Fans of the Ferris State University football and hockey teams are getting a high-definition visual look at the action, courtesy of the Television and Digital Media Production program’s new remote production equipment and trailer.
The trailer serves as a lab for students enrolled in the Remote Production class. TDMP students participate in live television production that offers high-definition coverage of home football and hockey games. The trailer also allows for live video feeds to the new Daktronics scoreboard and sound system at Top Taggart Field, the football stadium.
The trailer also supports student learning and real-world experience, noted associate professor Glen Okonoski, chair of Ferris’ TDMP program.

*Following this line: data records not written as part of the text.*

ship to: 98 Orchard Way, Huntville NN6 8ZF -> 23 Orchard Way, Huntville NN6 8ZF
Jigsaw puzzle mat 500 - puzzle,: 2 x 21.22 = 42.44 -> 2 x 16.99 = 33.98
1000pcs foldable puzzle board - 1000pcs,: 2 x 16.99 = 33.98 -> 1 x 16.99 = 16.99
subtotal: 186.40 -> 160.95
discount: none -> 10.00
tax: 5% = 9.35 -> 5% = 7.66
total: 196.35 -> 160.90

“Our students are able to use modern technology to get real-world experience,” Okonoski said. “Our old equipment made it more difficult for students to apply what they’ve learned to the workplace.”
After a home hockey game last season, when two cameras failed and one computer crashed, Okonoski realized that new equipment was needed to better produce athletic events. TDMP students had to “limp through production” with two cameras and no graphics, according to Okonoski.
Through a partnership between the Ferris Athletics and TDMP, the production team upgraded to a four-channel, high-definition production with three channels of replay.
“I want to emphasize the importance of the partnership and collaboration on campus that made this project become a reality,” Okonoski said. “It is a multi-faceted project that will benefit TDMP students, athletics and most importantly, the fans.”
Eighty percent of the new equipment and trailer was funded by TDMP while the remaining 20 percent was funded by Athletics.
The new equipment, housed in the trailer, is visible near the Wheeler Pavilion press box at Top Taggart Field, during football games, and just outside the Ewigleben Sports Complex, near the east entrance to the ice arena entrance, during hockey games.
The production trailer is wrapped in pictures of TDMP students doing fieldwork and gaining real-world experience. The new HD signal will be used for live streaming, creation of video highlights and feeding the new scoreboard at the football stadium.
The scoreboard is operated from the press box, but the new equipment allows production students to send signals to the scoreboard so that game replays are possible.
“This equipment makes the fans’ experience more enjoyable,” said Okonoski “The equipment allows fans to have more of a live experience.”